[Items listed in a dataset]
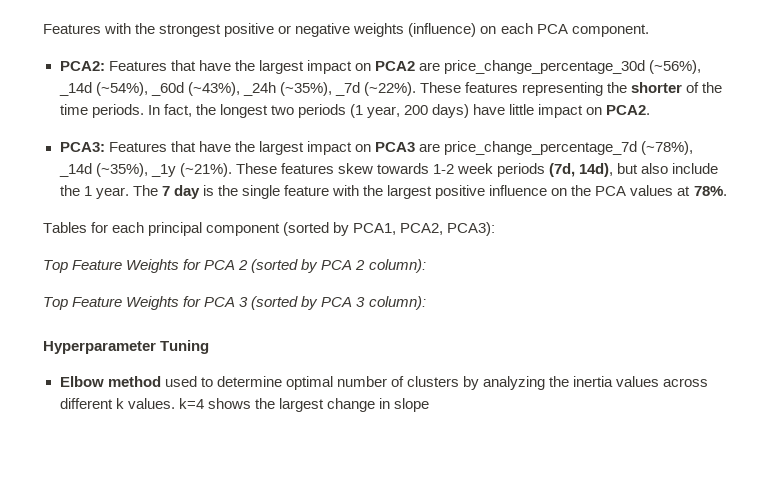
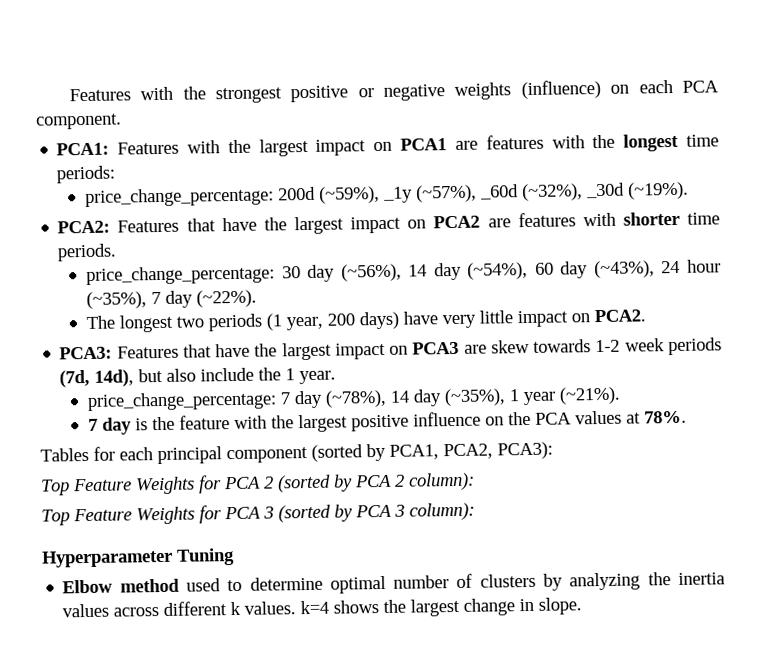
+ PCA1: Features with the largest impact on PCA1 are features with the longest time periods:
+ price_change_percentage: 200d (~59%), _1y (~57%), _60d (~32%), _30d (~19%).
- PCA2: Features that have the largest impact on PCA2 are price_change_percentage_30d (~56%), _14d (~54%), _60d (~43%), _24h (~35%), _7d (~22%). These features representing the shorter of the time periods. In fact, the longest two periods (1 year, 200 days) have little impact on PCA2.
+ PCA2: Features that have the largest impact on PCA2 are features with shorter time periods.
+ price_change_percentage: 30 day (~56%), 14 day (~54%), 60 day (~43%), 24 hour (~35%), 7 day (~22%).
+ The longest two periods (1 year, 200 days) have very little impact on PCA2.
- PCA3: Features that have the largest impact on PCA3 are price_change_percentage_7d (~78%), _14d (~35%), _1y (~21%). These features skew towards 1-2 week periods (7d, 14d), but also include the 1 year. The 7 day is the single feature with the largest positive influence on the PCA values at 78%.
+ PCA3: Features that have the largest impact on PCA3 are skew towards 1-2 week periods (7d, 14d), but also include the 1 year.
+ price_change_percentage: 7 day (~78%), 14 day (~35%), 1 year (~21%).
+ 7 day is the feature with the largest positive influence on the PCA values at 78%.
- Elbow method used to determine optimal number of clusters by analyzing the inertia values across different k values. k=4 shows the largest change in slope
+ Elbow method used to determine optimal number of clusters by analyzing the inertia values across different k values. k=4 shows the largest change in slope.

● The problem: The lines in the records above that include the word "across" must be copied out.

● Result of this exercise:
- Elbow method used to determine optimal number of clusters by analyzing the inertia values across different k values. k=4 shows the largest change in slope
+ Elbow method used to determine optimal number of clusters by analyzing the inertia values across different k values. k=4 shows the largest change in slope.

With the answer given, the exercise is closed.